Amy Nelson, a national security expert at the Brookings Institute think tank in Washington, said Mr. Zelensky’s speech will be the “make or break point” for the plane issue. Either it will push Mr. Biden into making it happen, or oblige him to definitively rule it out and clearly explain his reasoning. She said warplanes have now become a singular media fixation, in the same way a no-fly zone was before the White House and NATO decisively turned it down.

“Strategic assessments indicate the transfer of those fighter jets isn’t likely to significantly improve Ukrainian forces and reasonably counter Russian aggression. That, combined with the logistical problems and potential for escalation is why, for the White House at least, it’s dead in the water,” she said.

Congress has already shown significant power to push Mr.
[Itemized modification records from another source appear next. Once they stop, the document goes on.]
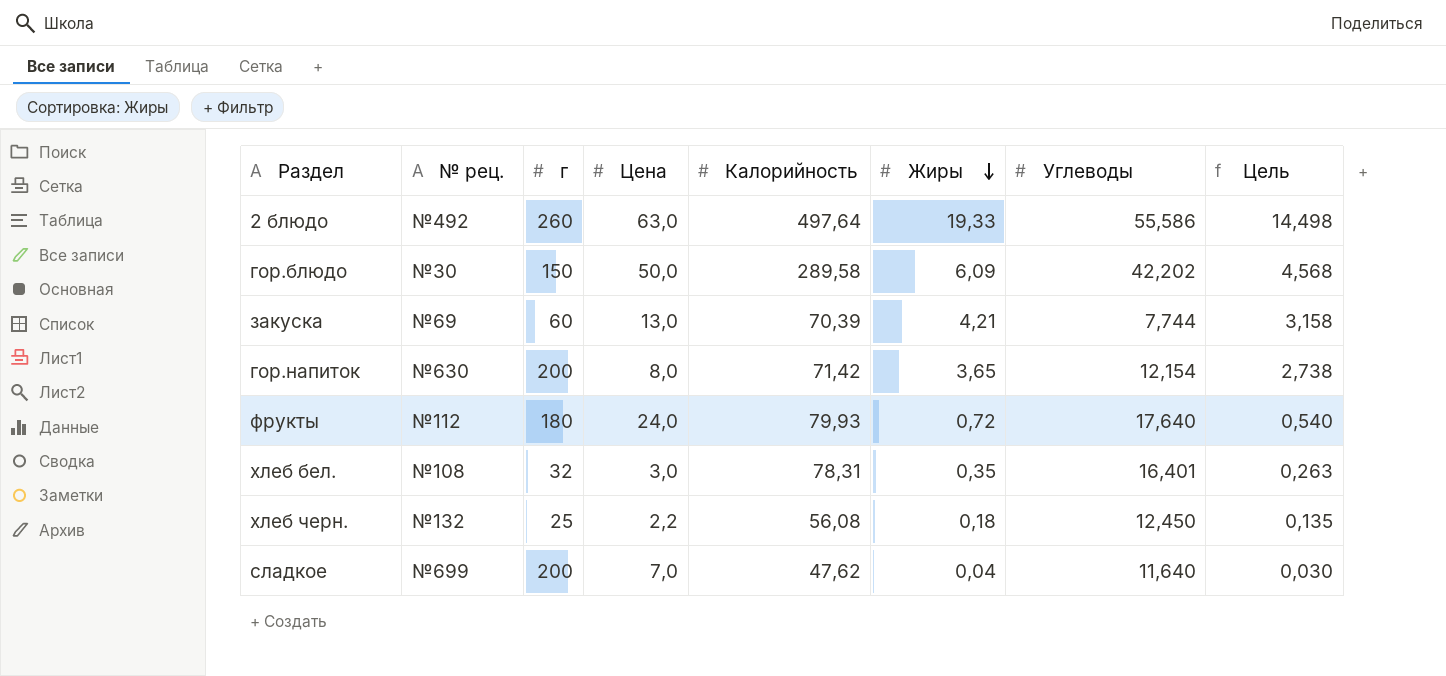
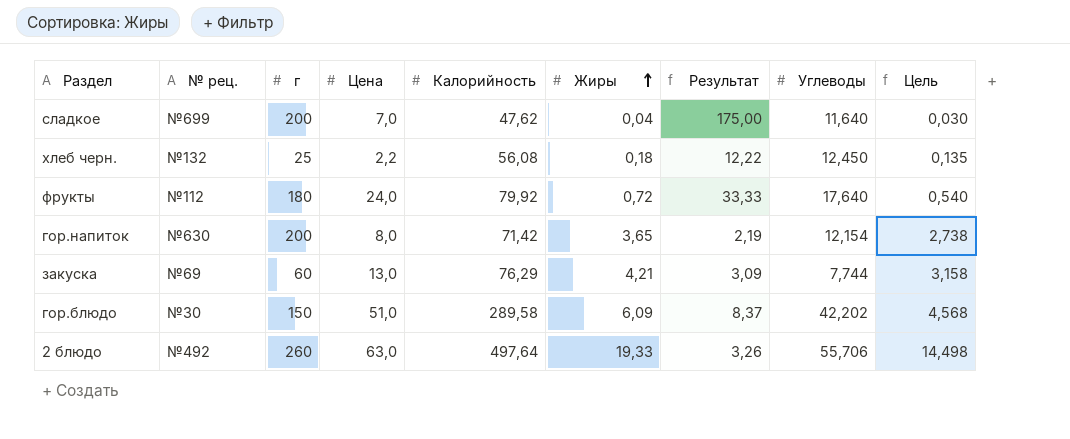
row order: Жиры descending -> Жиры ascending
column Результат | formula: none -> [Цена] / [Жиры]
row хлеб бел.: №108 | 32 | 3,0 | 78,31 | 0,35 | 16,401 | 0,263 -> none
фрукты | Калорийность: 79,93 -> 79,92
закуска | Калорийность: 70,39 -> 76,29
гор.блюдо | Цена: 50,0 -> 51,0
2 блюдо | Углеводы: 55,586 -> 55,706

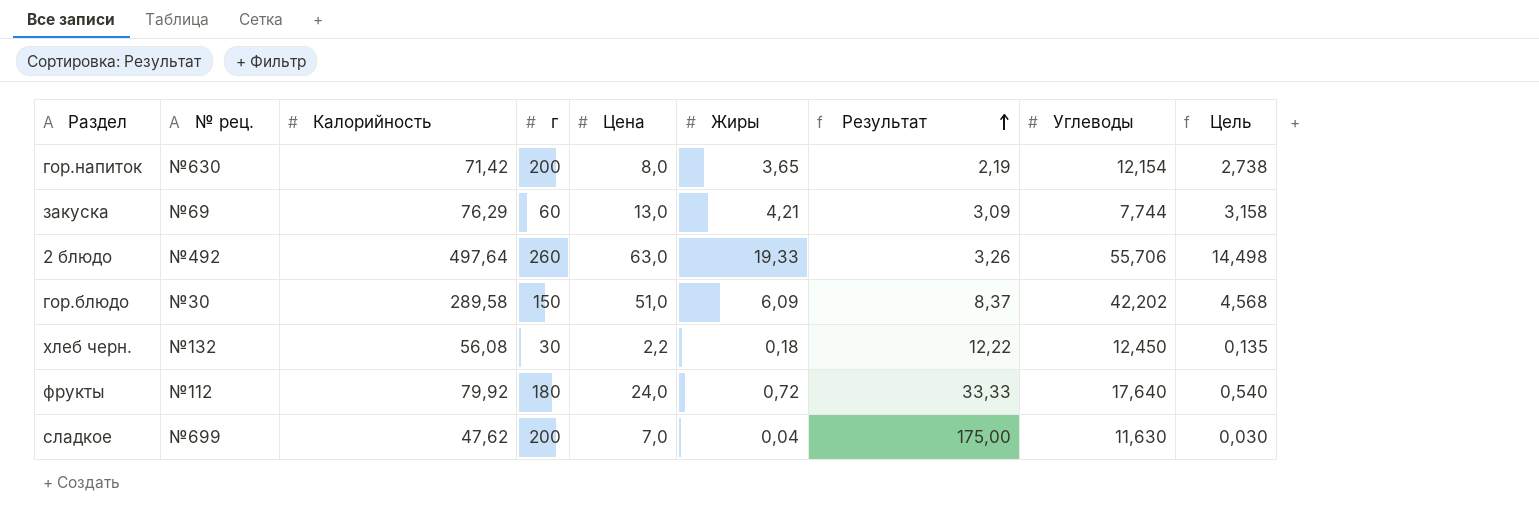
row order: Жиры ascending -> Результат ascending
column Калорийность | position: 5 -> 3
хлеб черн. | г: 25 -> 30
сладкое | Углеводы: 11,640 -> 11,630

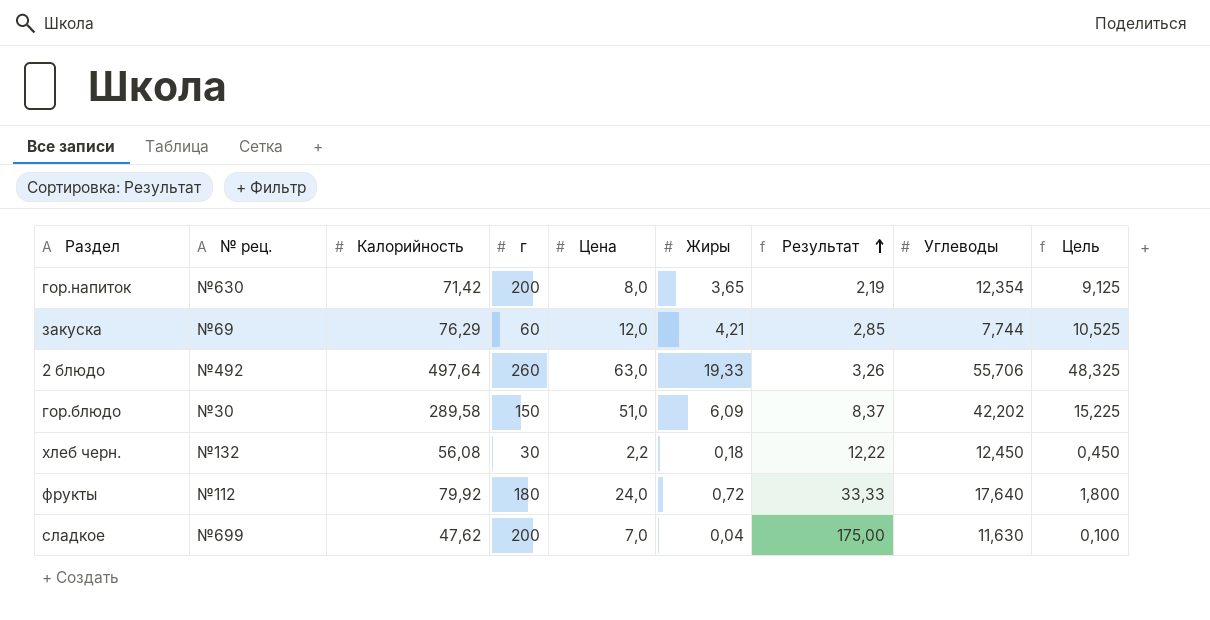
column Цель | formula: [Жиры] * 0,75 -> [Жиры] * 2,5
гор.напиток | Углеводы: 12,154 -> 12,354
закуска | Цена: 13,0 -> 12,0
закуска | Результат: 3,09 -> 2,85

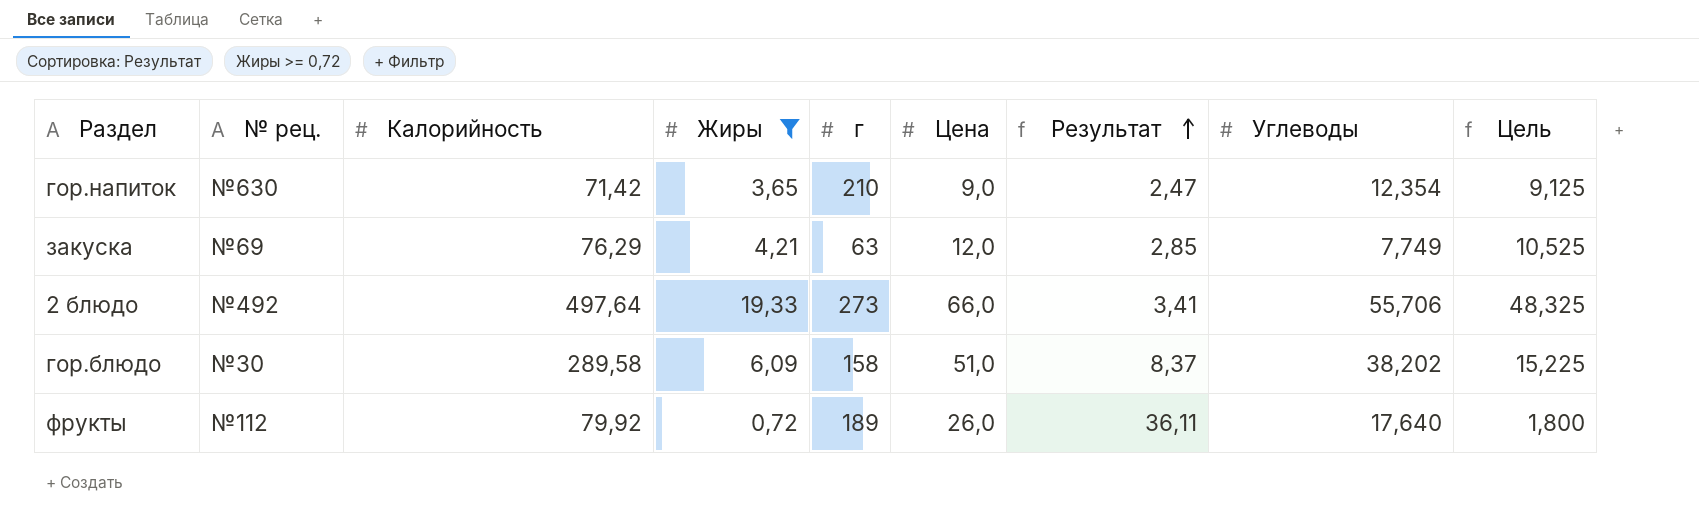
filter: none -> Жиры >= 0,72
column Жиры | position: 6 -> 4
гор.напиток | г: 200 -> 210
гор.напиток | Цена: 8,0 -> 9,0
гор.напиток | Результат: 2,19 -> 2,47
закуска | г: 60 -> 63
закуска | Углеводы: 7,744 -> 7,749
2 блюдо | г: 260 -> 273
2 блюдо | Цена: 63,0 -> 66,0
2 блюдо | Результат: 3,26 -> 3,41
гор.блюдо | г: 150 -> 158
гор.блюдо | Углеводы: 42,202 -> 38,202
фрукты | г: 180 -> 189
фрукты | Цена: 24,0 -> 26,0
фрукты | Результат: 33,33 -> 36,11

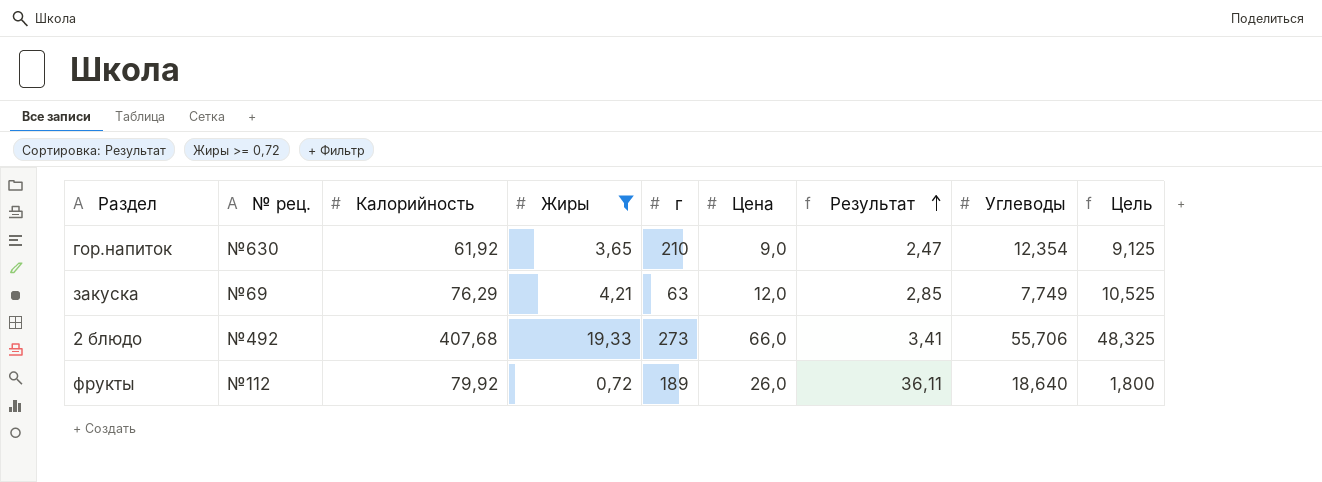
row гор.блюдо: №30 | 289,58 | 6,09 | 158 | 51,0 | 8,37 | 38,202 | 15,225 -> none
гор.напиток | Калорийность: 71,42 -> 61,92
2 блюдо | Калорийность: 497,64 -> 407,68
фрукты | Углеводы: 17,640 -> 18,640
Biden further than he wanted to go on punishing Russia. The President was initially reluctant to impose an oil embargo or strip Moscow of normal trade relations, but took both actions last week after broad bipartisan support for the measures.

The U.S. has faced aircraft transportation problems in previous wars. In 1940, for instance, American manufacturers wanted to sell warplanes to Canada and Britain despite the U.S.’s then-neutrality in the Second World War. The U.S. Neutrality Act forbade flying the planes to a country at war. So, the Canadian government bought farmland along the border and towed the planes across.

According to the Royal Canadian Air Force Journal, American pilots landed the aircraft on the U.S. side of the border near Coutts, Alta., Emerson, Man., and Woodstock, N.B. The Canadian military used horses and tractors to pull the planes over the line. Once there, Canadian pilots flew them away.

Prof. Downes said such a solution would not likely be applicable in the current situation. For one, Canada did not have to worry about an enemy air force attacking the planes while they were sitting on open ground, which Ukraine would.

“It’s not getting around a law, in this case, it’s a practical risk,” he said.